BEGIN DATASET RECORDS
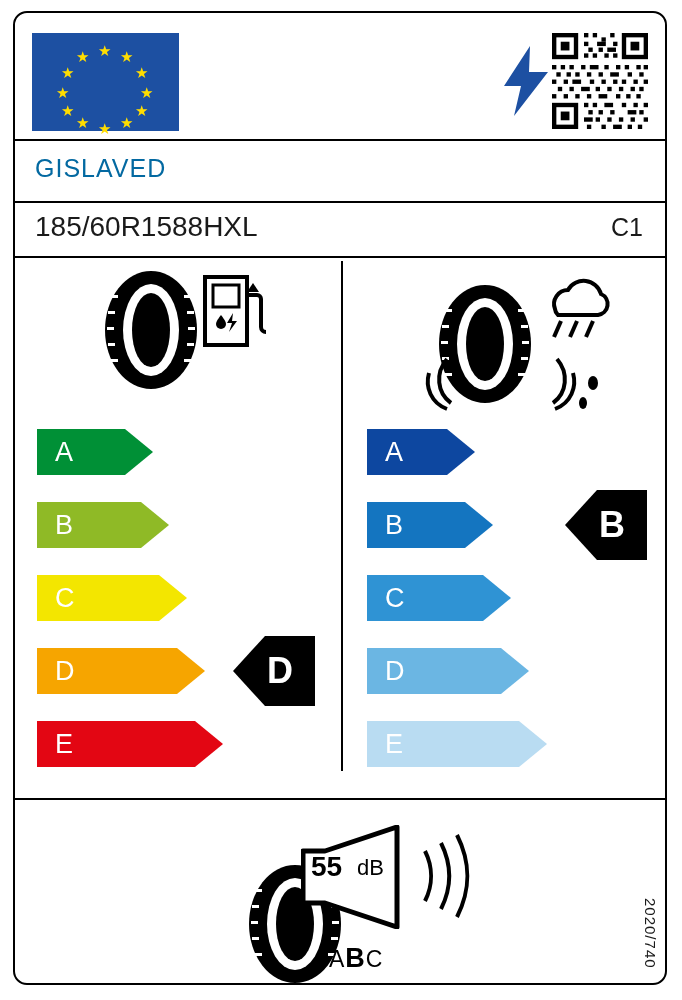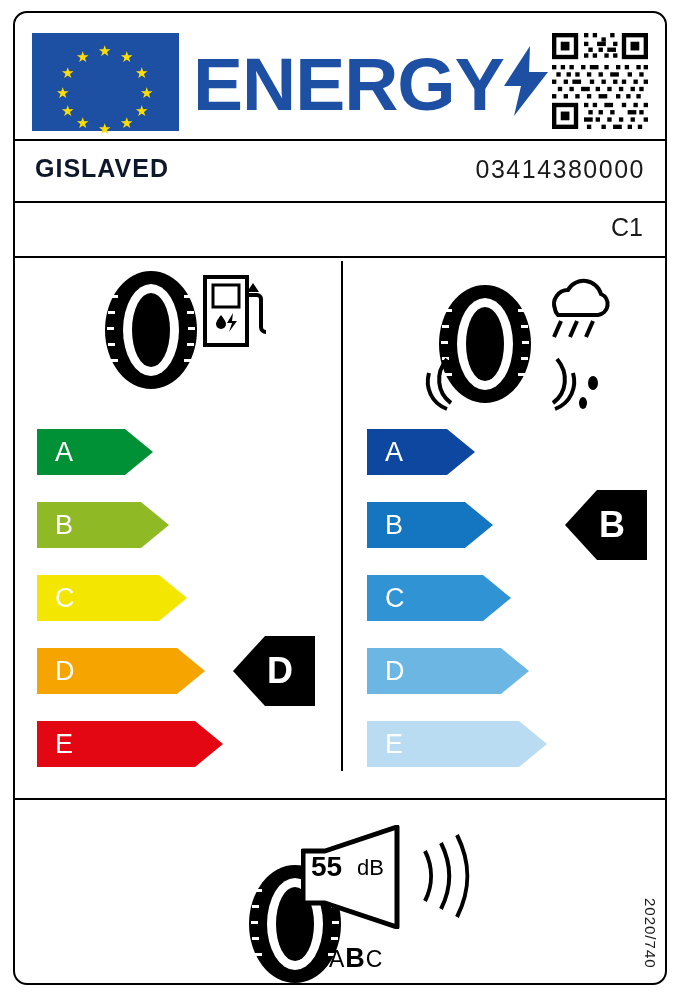"ENERGY" div.energy-word { html: <div>ENERGY</div> -> none }
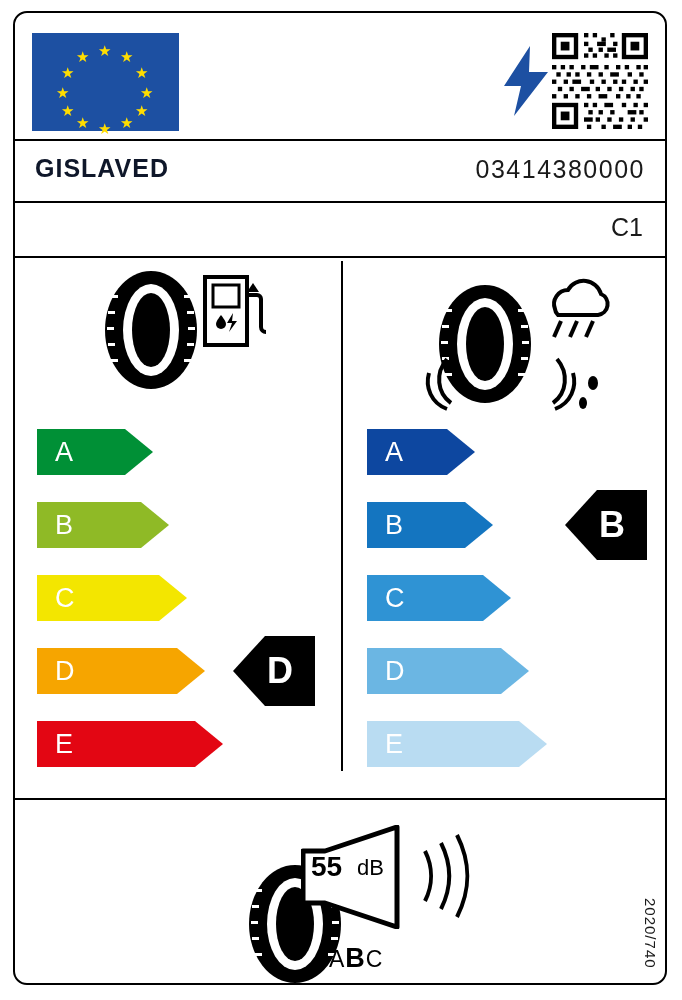"GISLAVED" .brand { color: #0f172a -> #0369a1; font-weight: bold -> normal }
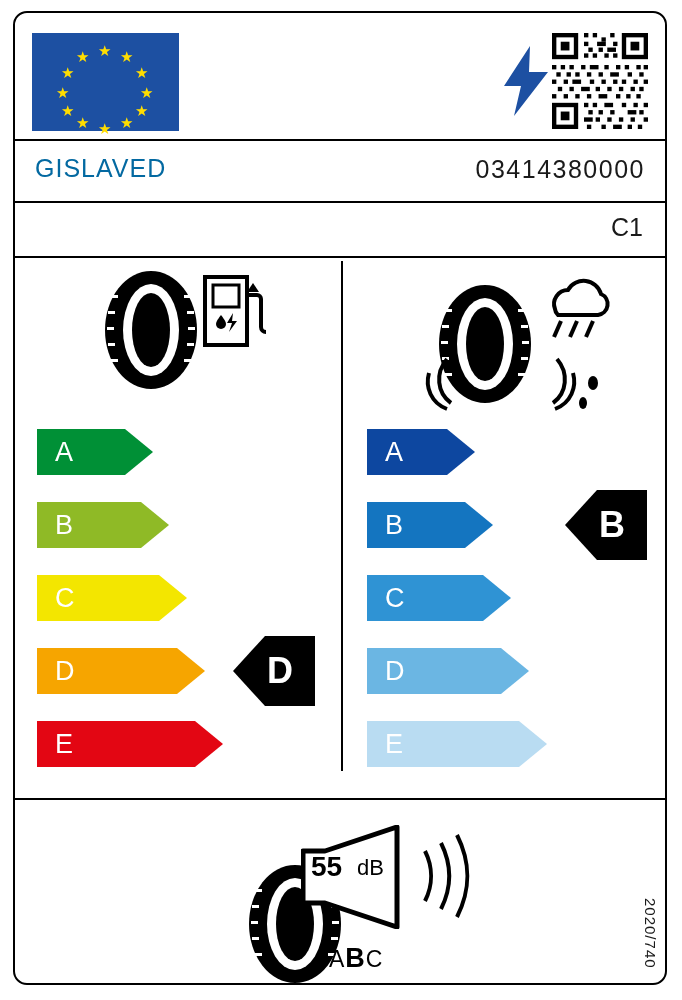"03414380000" div.partnum { html: <div>03414380000</div> -> none }
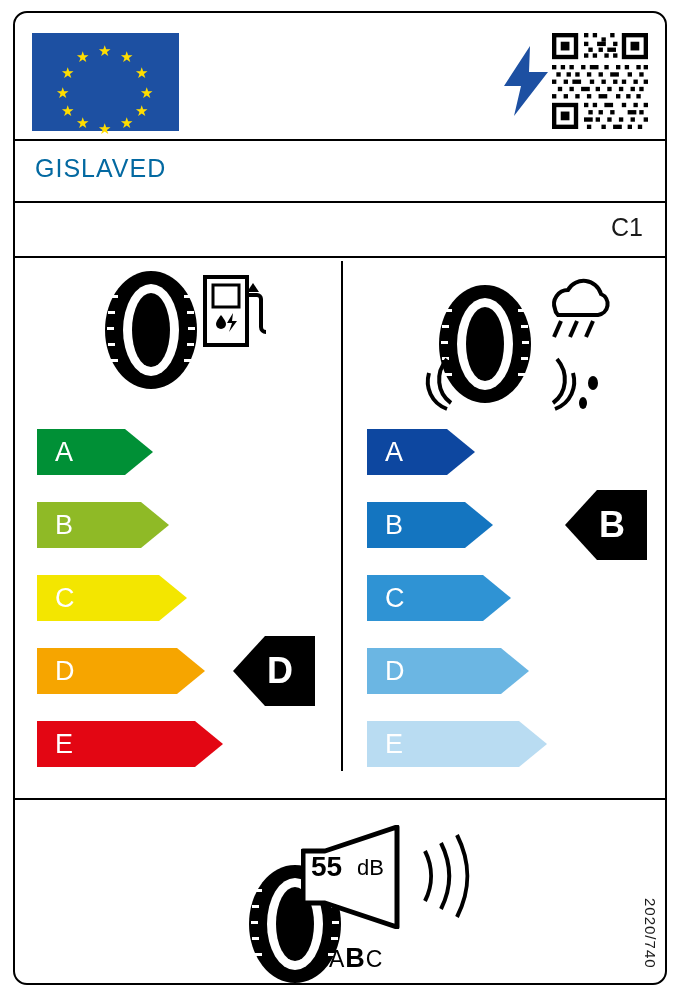"185/60R1588HXL" div.tyresize { html: none -> <div>185/60R1588HXL</div> }
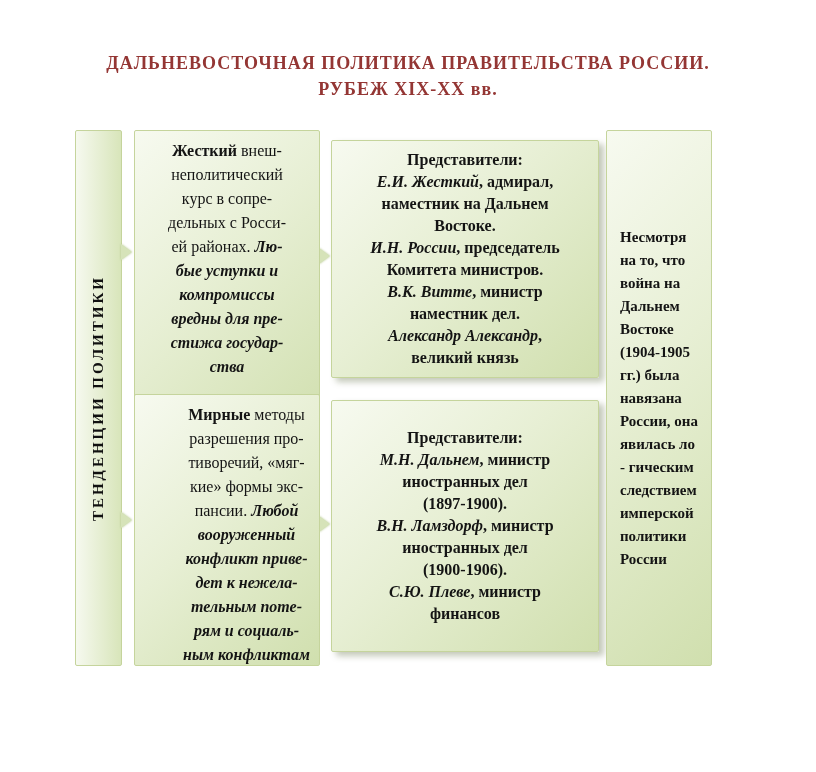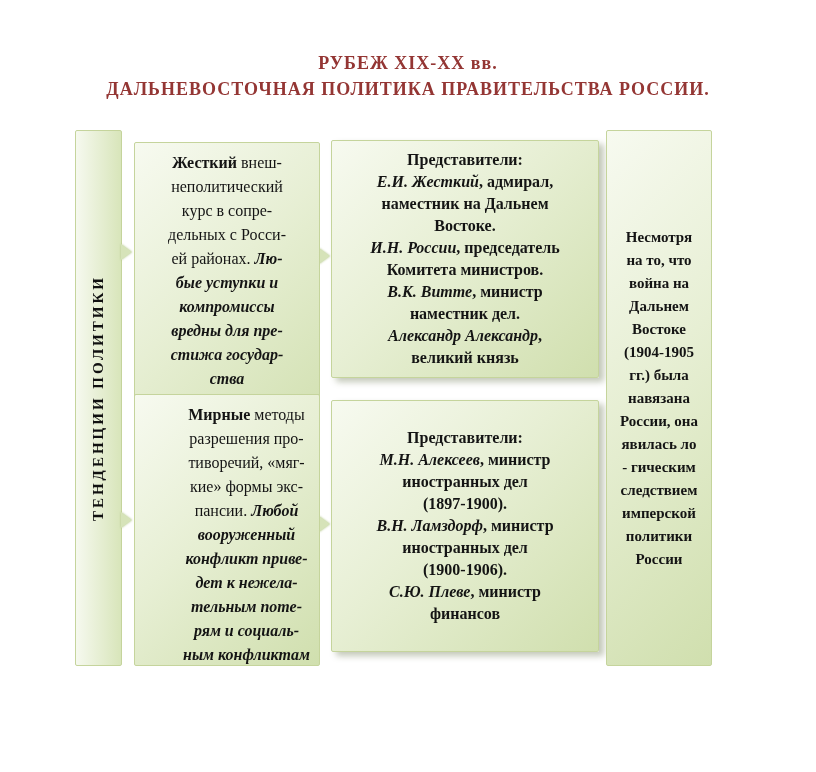"РУБЕЖ XIX-XX вв." div { order: before "ДАЛЬНЕВОСТОЧНАЯ ПОЛИТИКА ПРАВИТЕЛЬСТВА" -> after "ДАЛЬНЕВОСТОЧНАЯ ПОЛИТИКА ПРАВИТЕЛЬСТВА" }
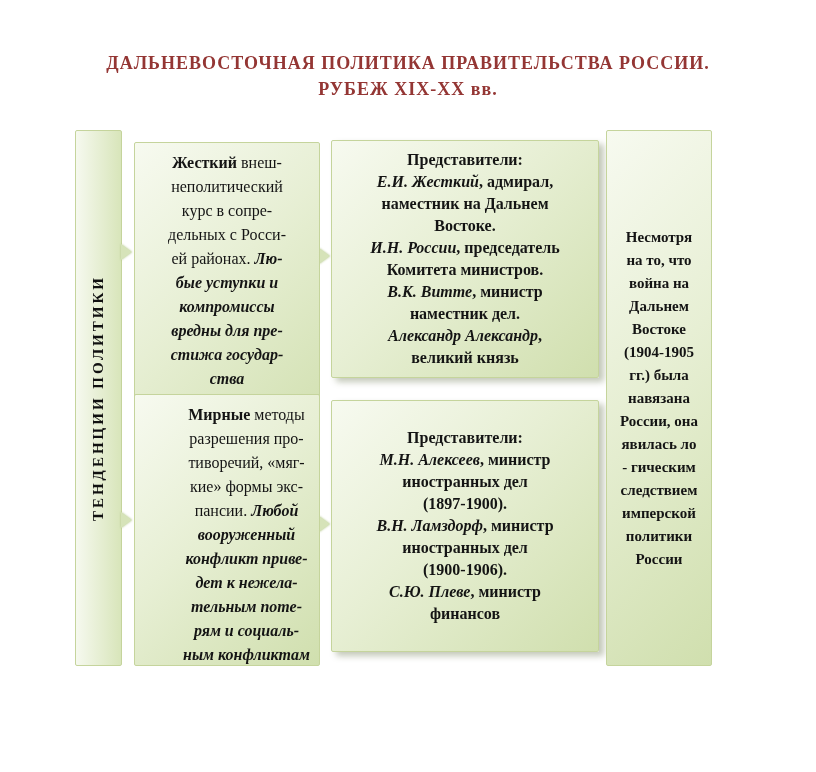"Жесткий внеш-" .tend-hard { margin-top: 12px -> none }
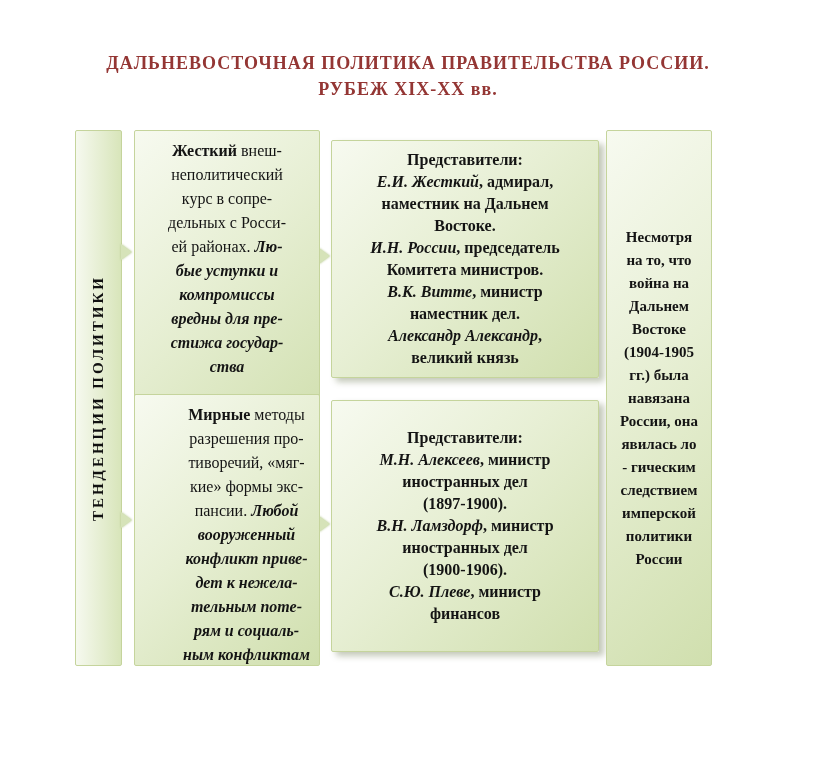"Несмотря" .conclusion { text-align: center -> none }
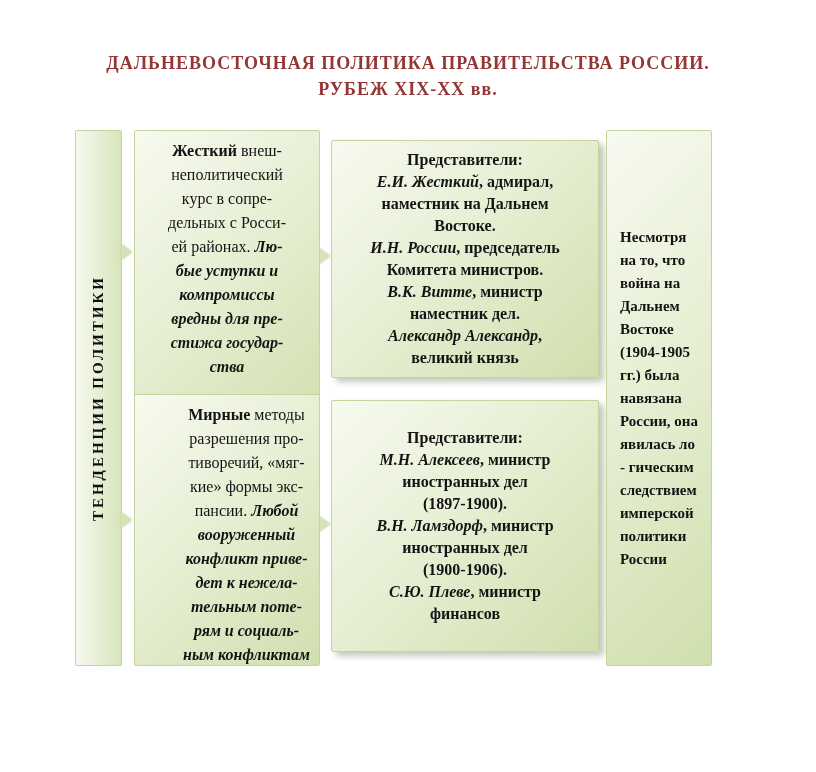"М.Н. Алексеев" span.bi { text: Алексеев -> Дальнем }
END DATASET RECORDS
_PROBLEM DETAILS_:
Copy out exactly the lines between the line that contains "html: <div>03414380000</div> ->" and the last line of the records, both ends included; leave out every picture.

_PROBLEM SOLUTION_:
"03414380000" div.partnum { html: <div>03414380000</div> -> none }
"185/60R1588HXL" div.tyresize { html: none -> <div>185/60R1588HXL</div> }
"РУБЕЖ XIX-XX вв." div { order: before "ДАЛЬНЕВОСТОЧНАЯ ПОЛИТИКА ПРАВИТЕЛЬСТВА" -> after "ДАЛЬНЕВОСТОЧНАЯ ПОЛИТИКА ПРАВИТЕЛЬСТВА" }
"Жесткий внеш-" .tend-hard { margin-top: 12px -> none }
"Несмотря" .conclusion { text-align: center -> none }
"М.Н. Алексеев" span.bi { text: Алексеев -> Дальнем }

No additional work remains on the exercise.